I found this question quite interesting.

I would like to use the Malachite Green Phosphate Detection Kit (in my case from R&D Systems) and I would like to use a commercial buffer. Does any of you know a good one?

In some papers it is used MgCl2, NaCl, KCl, glucose and HEPES as a reaction buffer. I guess ddH20 is the diluent. In my hands the usage of HEPES alone did not work.

Thanks a lot in advance!

Anna

If there is a buffer that has been commonly used by other researchers for this enzyme, you can start with that.

If not, the buffer should be optimized for the particular enzyme you are using. The optimization can include choosing the identity and concentration of buffering compound, the pH, the identity and concentration of salt, the Mg2+ concentration (ATPases require Mg2+ for activity), the reducing agent identity and concentration if needed, the detergent identity and concentration if needed, and a stabilizing excipient identity and concentration if needed.

Prepare concentrated stock solutions of all the ingredients you plan to test, and prepare buffer solutions by mixing them together and diluting with Milli-Q water to get the desired final concentrations. This gives you the flexibility to try many different combinations.

You also need to consider the substrates (one of which is ATP), and their concentrations.

Dear Adam,

Thanks a lot for your detailed reply!

Indeed I just tried dH2O and 2 other buffers that have been reported to be used for my application in this kit from another company as reaction buffers. I thought it could work, but it did not. I explain what happened. I performed a calibration curve with the different reagents and in some wells (100 uM phosphate standard dilution in the 3 different reactions buffers, and in 50 uM in the 2 other buffers) there was a green precipitation, which may indicate phosphate contamination.

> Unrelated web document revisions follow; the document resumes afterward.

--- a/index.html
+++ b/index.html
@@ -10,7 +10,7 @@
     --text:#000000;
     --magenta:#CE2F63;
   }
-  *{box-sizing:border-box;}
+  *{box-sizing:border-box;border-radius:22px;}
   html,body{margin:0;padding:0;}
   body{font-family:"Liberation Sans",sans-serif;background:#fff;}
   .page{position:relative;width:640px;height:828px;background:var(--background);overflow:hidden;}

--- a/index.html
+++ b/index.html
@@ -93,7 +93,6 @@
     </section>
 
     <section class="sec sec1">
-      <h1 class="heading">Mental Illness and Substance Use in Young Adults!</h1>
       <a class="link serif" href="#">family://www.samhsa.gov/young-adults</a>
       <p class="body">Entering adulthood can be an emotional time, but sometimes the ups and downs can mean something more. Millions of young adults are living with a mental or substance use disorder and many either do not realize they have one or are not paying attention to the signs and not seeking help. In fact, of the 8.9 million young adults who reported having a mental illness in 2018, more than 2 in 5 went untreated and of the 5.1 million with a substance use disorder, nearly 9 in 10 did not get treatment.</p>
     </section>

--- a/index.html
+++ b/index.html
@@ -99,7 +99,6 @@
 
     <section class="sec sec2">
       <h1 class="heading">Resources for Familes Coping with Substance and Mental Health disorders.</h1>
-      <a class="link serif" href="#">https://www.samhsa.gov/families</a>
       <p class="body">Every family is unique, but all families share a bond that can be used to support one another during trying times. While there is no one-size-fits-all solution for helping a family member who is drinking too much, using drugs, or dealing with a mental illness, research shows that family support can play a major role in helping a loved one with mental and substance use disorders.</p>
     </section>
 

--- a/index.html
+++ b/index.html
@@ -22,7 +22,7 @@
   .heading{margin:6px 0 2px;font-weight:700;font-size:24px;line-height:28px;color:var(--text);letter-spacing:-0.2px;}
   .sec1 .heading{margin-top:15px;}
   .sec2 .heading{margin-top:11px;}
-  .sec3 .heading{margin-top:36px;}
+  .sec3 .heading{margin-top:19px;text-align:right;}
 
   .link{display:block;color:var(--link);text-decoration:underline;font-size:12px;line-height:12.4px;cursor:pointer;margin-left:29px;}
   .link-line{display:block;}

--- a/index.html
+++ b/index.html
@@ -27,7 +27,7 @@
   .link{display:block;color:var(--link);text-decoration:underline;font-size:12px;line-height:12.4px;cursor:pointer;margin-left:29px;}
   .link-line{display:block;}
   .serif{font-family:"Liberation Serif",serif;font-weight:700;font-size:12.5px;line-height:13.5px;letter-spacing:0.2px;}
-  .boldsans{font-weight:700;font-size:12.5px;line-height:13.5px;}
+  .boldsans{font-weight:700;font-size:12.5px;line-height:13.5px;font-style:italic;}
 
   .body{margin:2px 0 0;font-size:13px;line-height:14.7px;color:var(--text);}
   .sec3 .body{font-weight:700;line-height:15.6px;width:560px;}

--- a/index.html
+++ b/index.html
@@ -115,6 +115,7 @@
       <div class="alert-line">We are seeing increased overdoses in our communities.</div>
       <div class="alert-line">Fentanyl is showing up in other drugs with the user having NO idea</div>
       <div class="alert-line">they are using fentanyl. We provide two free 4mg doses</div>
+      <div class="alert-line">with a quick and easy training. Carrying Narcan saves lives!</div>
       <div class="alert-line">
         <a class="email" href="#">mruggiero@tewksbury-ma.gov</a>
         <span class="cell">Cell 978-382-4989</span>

Moreover there was no difference in absorbance between the different concentrations in the calibration curve. Technical service from the kits company said I should try to interrogate the interference of every single reagent, they did for some and was ok, but not sure what happened when they are mixed.

At this point I do not know if it is better just to buy the other kit from the other company and try because the procedure is slightly different, or try to optimize this kit. The kit I am using is from R&D Systems, and the kit from the publication is BioAssay Systems.

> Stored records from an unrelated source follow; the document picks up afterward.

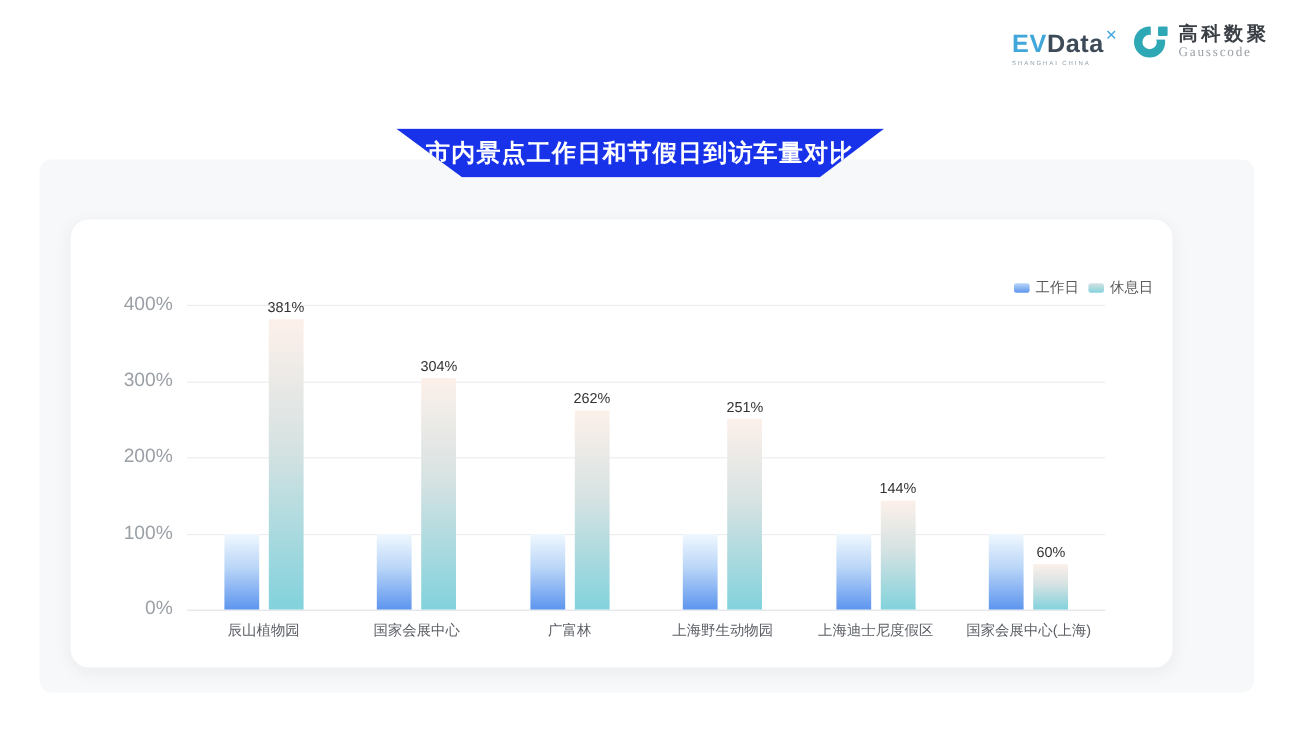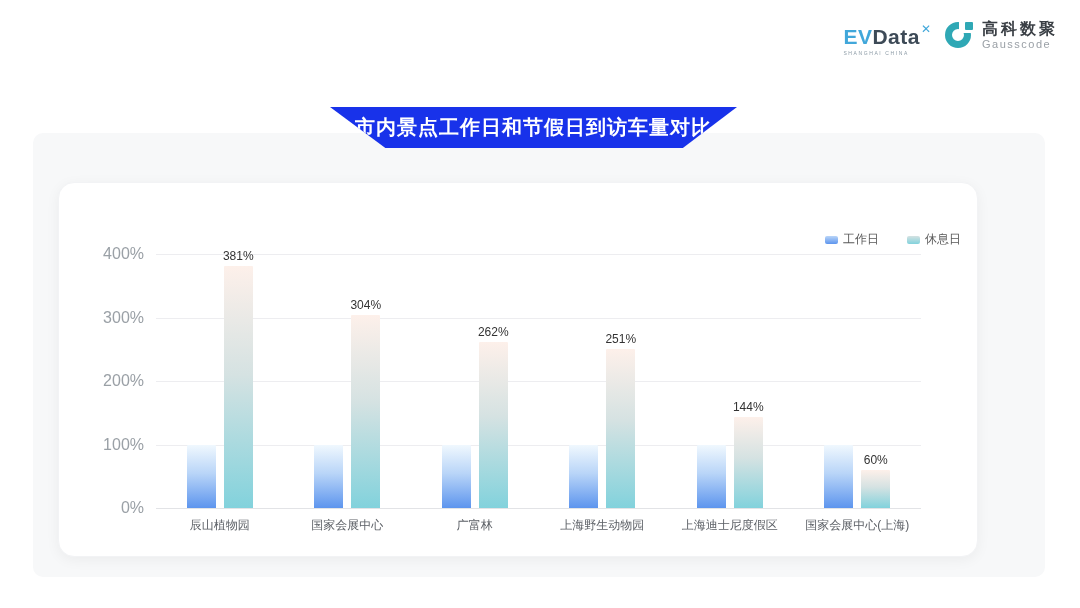--- a/index.html
+++ b/index.html
@@ -15,7 +15,7 @@
   .evdata-data { font-size:21px; font-weight:700; color:#3d4a57; letter-spacing:0.5px; }
   .evdata-mark { font-size:12px; font-weight:700; color:#41a7da; margin-left:1px; transform:translateY(-3px); }
   .evdata-sub  { font-size:5px; letter-spacing:1.6px; color:#8b9aa5; margin-top:3px; }
-  .gauss { display:flex; align-items:flex-start; gap:7px; }
+  .gauss { display:flex; align-items:flex-start; gap:7px;font-family:Liberation Serif, serif; }
   .gauss-icon { position:relative; width:30px; height:30px; }
   .gauss-ring { position:absolute; left:0; top:2px; width:26px; height:26px; border-radius:50%;
                 border:7px solid #2fa8b5; }

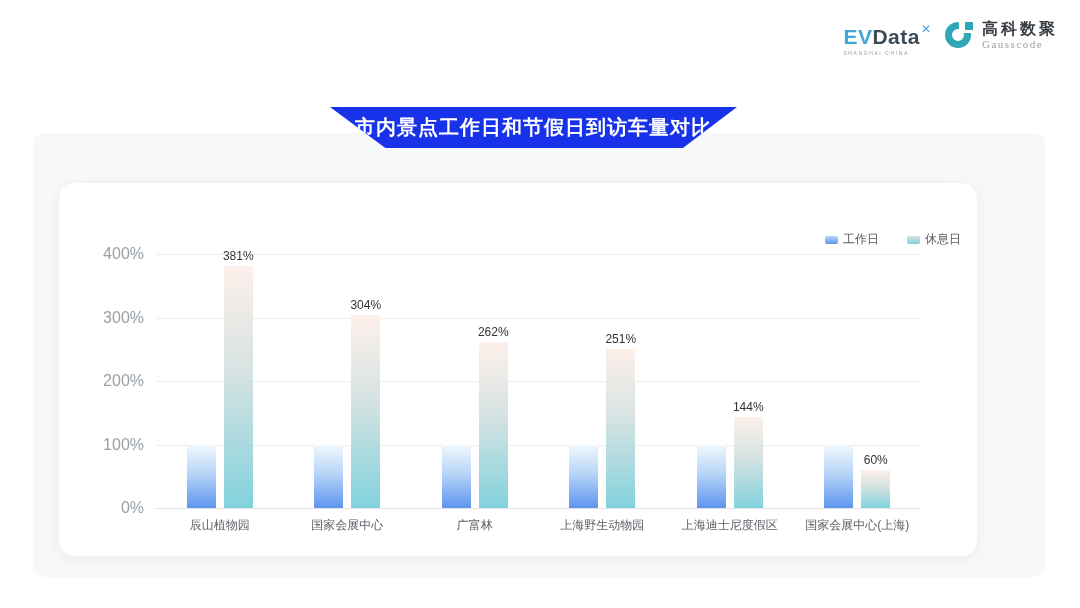--- a/index.html
+++ b/index.html
@@ -39,7 +39,7 @@
            box-shadow:0 3px 14px rgba(0,0,0,0.05); }
 
   
-  .legend { position:absolute; top:48px; right:16px; display:flex; align-items:center; gap:28px; }
+  .legend { position:absolute; top:48px; right:16px; display:flex; align-items:center; gap:8px; }
   .legend-item { display:flex; align-items:center; gap:5px; cursor:pointer; }
   .legend-swatch { width:13px; height:8px; border-radius:2px; }
   .legend-label { font-size:12px; color:#595959; }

Here goes the composition of the 2 reactions buffers I used:

Reaction buffer: 2 mM MgCl2x6H20, 120 mM NaCl, 5 mM KCl, 10 mM Glucose, 20 mM HEPES, 2 mM CaCl2. pH 7.4

Reaction buffer: 1 mM MgCl2x6H2O, 125 mM NaCl, 5 mM KCl, 5.6 mM glucose, 20 mM HEPES, 1.8 mM CaCl2, pH 7.4

Thanks a lot in advance!!!

What is the source of your water, and what containers are you using? Phosphate contamination could be coming from impure water. If you are using glass containers to prepare or store any of the reagents, the phosphate contamination could be coming from the detergent used to clean the glassware. It is best to use only new plastic containers, but if you must use glassware, it should be rinsed very thoroughly with double-distilled or Milli-Q water.

I was using glass containers to prepare my stock solutions of reagents, and the water is also in glass containers. I will change that. Thanks Adam!

Hi Anna,

I am dealing with the same problem with the kit from R&D Systems. My buffers are slightly different but same as you described, there is precipitation in my standard dilutions and no difference in absorbance between the different dilutions.

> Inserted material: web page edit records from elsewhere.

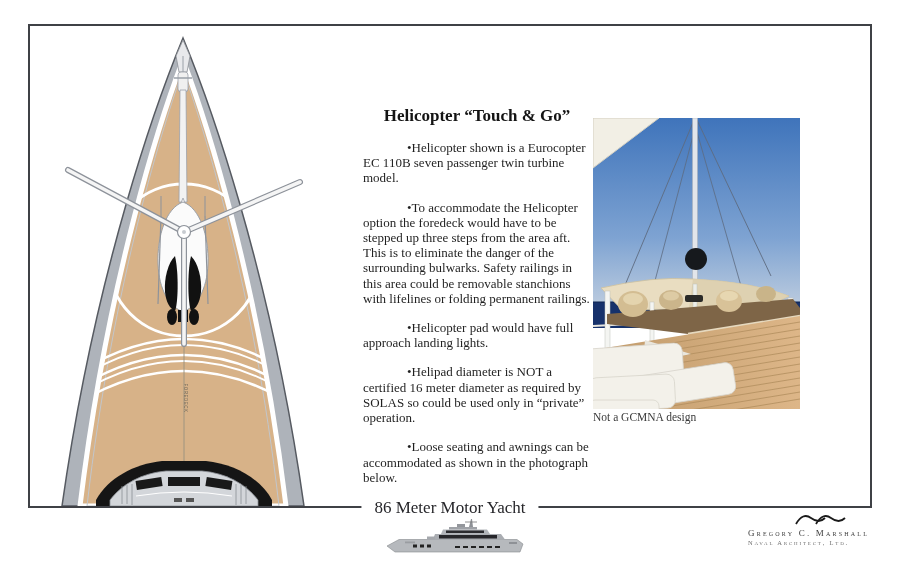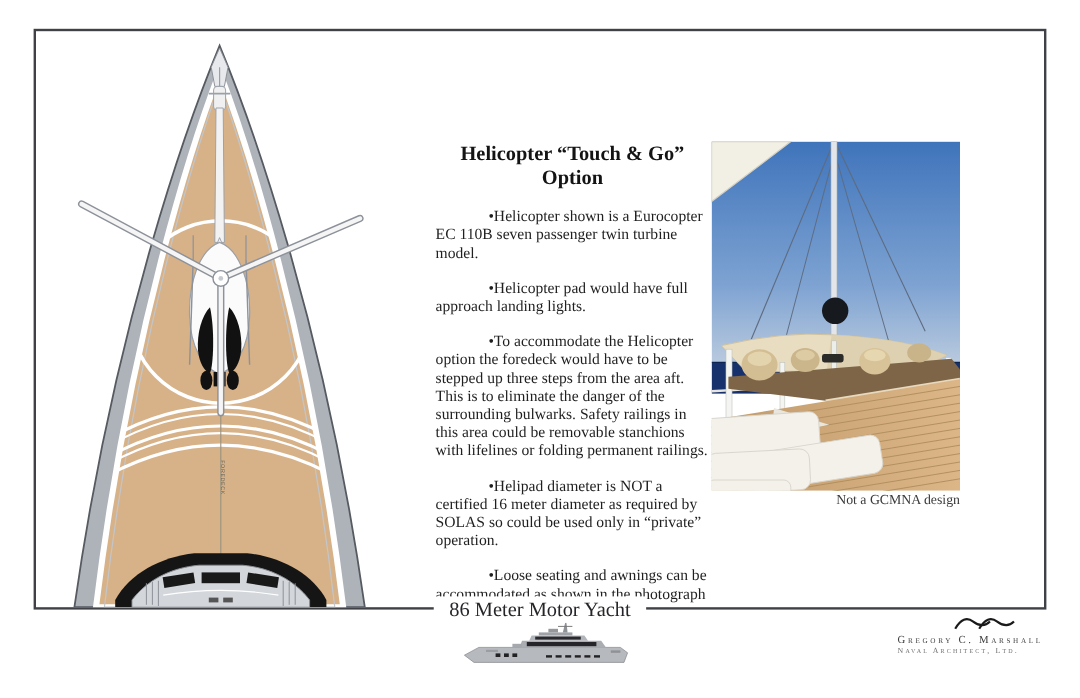--- a/index.html
+++ b/index.html
@@ -8,7 +8,7 @@
   .frame{position:absolute;left:28px;top:24px;width:844px;height:484px;
          border:2px solid #3f4146;box-sizing:border-box;}
   .bow-svg{position:absolute;left:28px;top:26px;width:290px;height:480px;}
-  .article{position:absolute;left:363px;top:118px;width:228px;}
+  .article{position:absolute;left:363px;top:106px;width:228px;}
   .article h1{font-size:17px;line-height:1.18;font-weight:bold;text-align:center;
               margin:0 0 14px 0;color:#141414;}
   .article h1 span{display:block;}

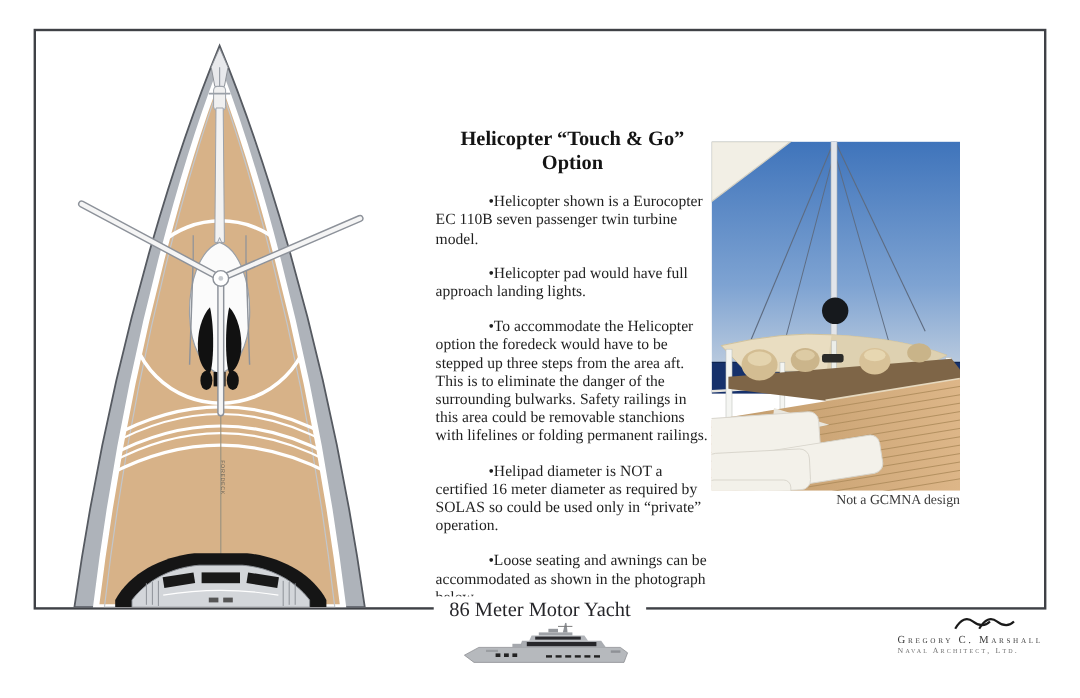--- a/index.html
+++ b/index.html
@@ -130,7 +130,6 @@
   <div class="article">
     <h1>
       <span>Helicopter “Touch &amp; Go”</span>
-      <span>Option</span>
     </h1>
     <p>•Helicopter shown is a Eurocopter EC 110B seven passenger twin turbine model.</p>
     <p>•Helicopter pad would have full approach landing lights.</p>

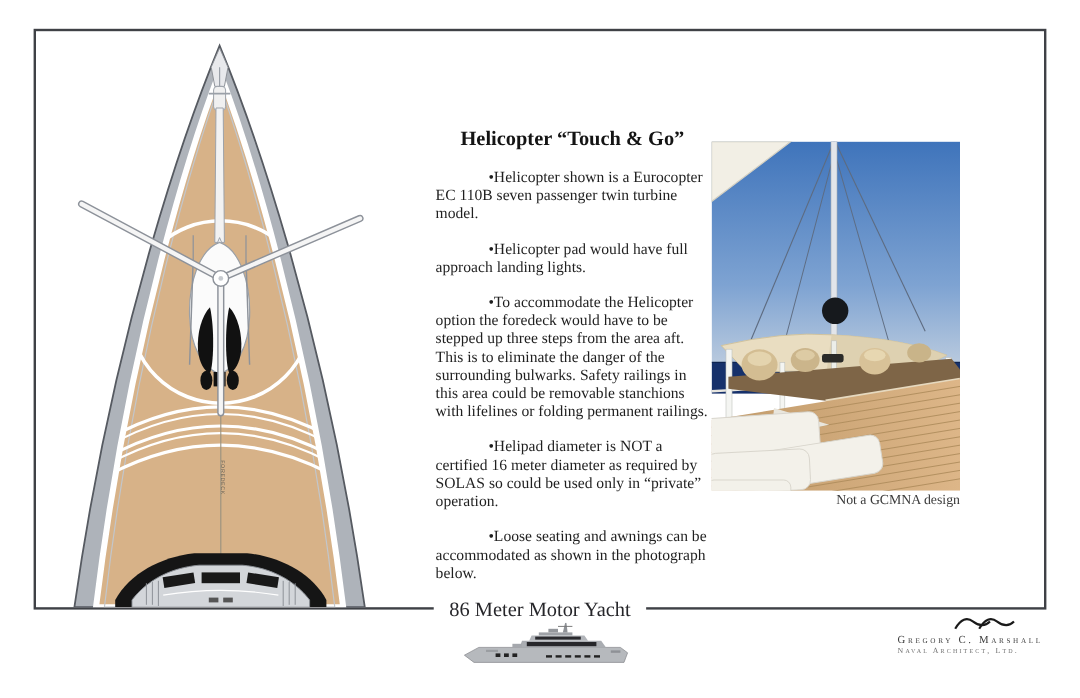--- a/index.html
+++ b/index.html
@@ -132,8 +132,8 @@
       <span>Helicopter “Touch &amp; Go”</span>
     </h1>
     <p>•Helicopter shown is a Eurocopter EC 110B seven passenger twin turbine model.</p>
+    <p>•To accommodate the Helicopter option the foredeck would have to be stepped up three steps from the area aft. This is to eliminate the danger of the surrounding bulwarks. Safety railings in this area could be removable stanchions with lifelines or folding permanent railings.</p>
     <p>•Helicopter pad would have full approach landing lights.</p>
-    <p>•To accommodate the Helicopter option the foredeck would have to be stepped up three steps from the area aft. This is to eliminate the danger of the surrounding bulwarks. Safety railings in this area could be removable stanchions with lifelines or folding permanent railings.</p>
     <p>•Helipad diameter is NOT a certified 16 meter diameter as required by SOLAS so could be used only in “private” operation.</p>
     <p>•Loose seating and awnings can be accommodated as shown in the photograph below.</p>
   </div>

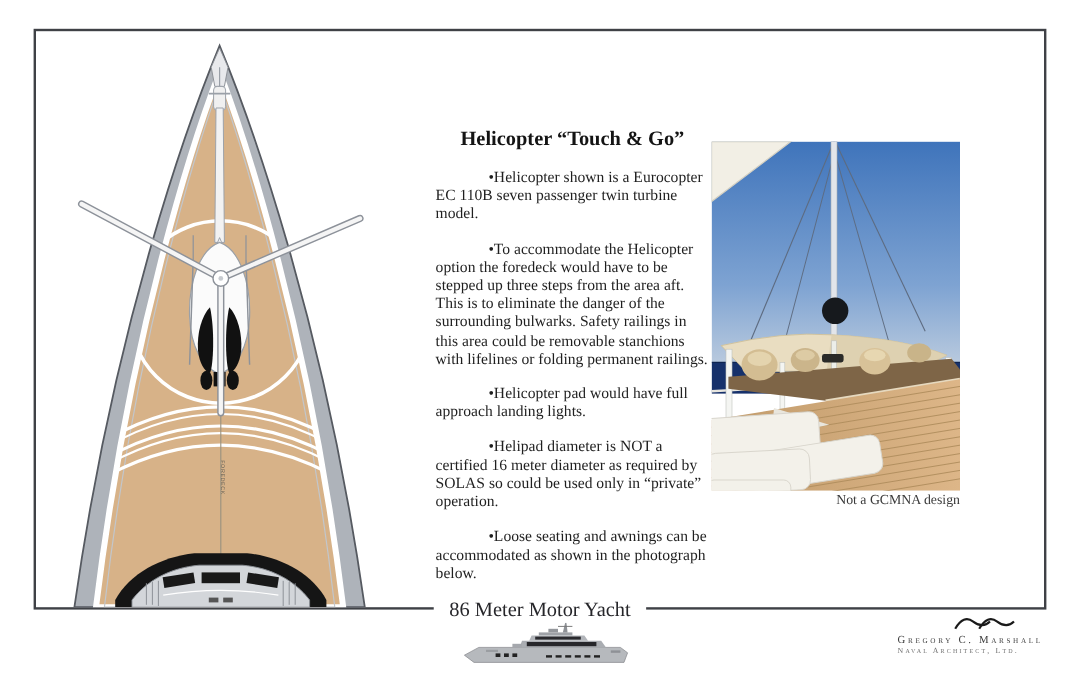--- a/index.html
+++ b/index.html
@@ -16,7 +16,7 @@
              text-align:left;color:#1f1f1f;}
   .photo-wrap{position:absolute;left:593px;top:118px;width:207px;height:291px;}
   .photo-wrap svg{display:block;width:207px;height:291px;}
-  .photo-caption{position:absolute;left:593px;top:411px;width:207px;text-align:right;
+  .photo-caption{position:absolute;left:593px;top:411px;width:207px;text-align:left;
                  font-size:11.5px;color:#3a3a3a;}
   .footer-title{position:absolute;left:450px;top:497px;transform:translateX(-50%);
                 background:#fff;padding:0 13px;font-size:17px;line-height:21px;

I was wondering if you could solve this problem or if you have any advice for troubleshoot this.

Hello Cinthia,

in my case the problem were the glass containers. I changed to new plastic containers which I am only using once, and everything is working fine. I guess it has nothing to interfere, but I am also working under sterile conditions (not all the components of my buffers are sterile because they have been opened before at my bench).

I am glad you solved it. Thank you so much Anna!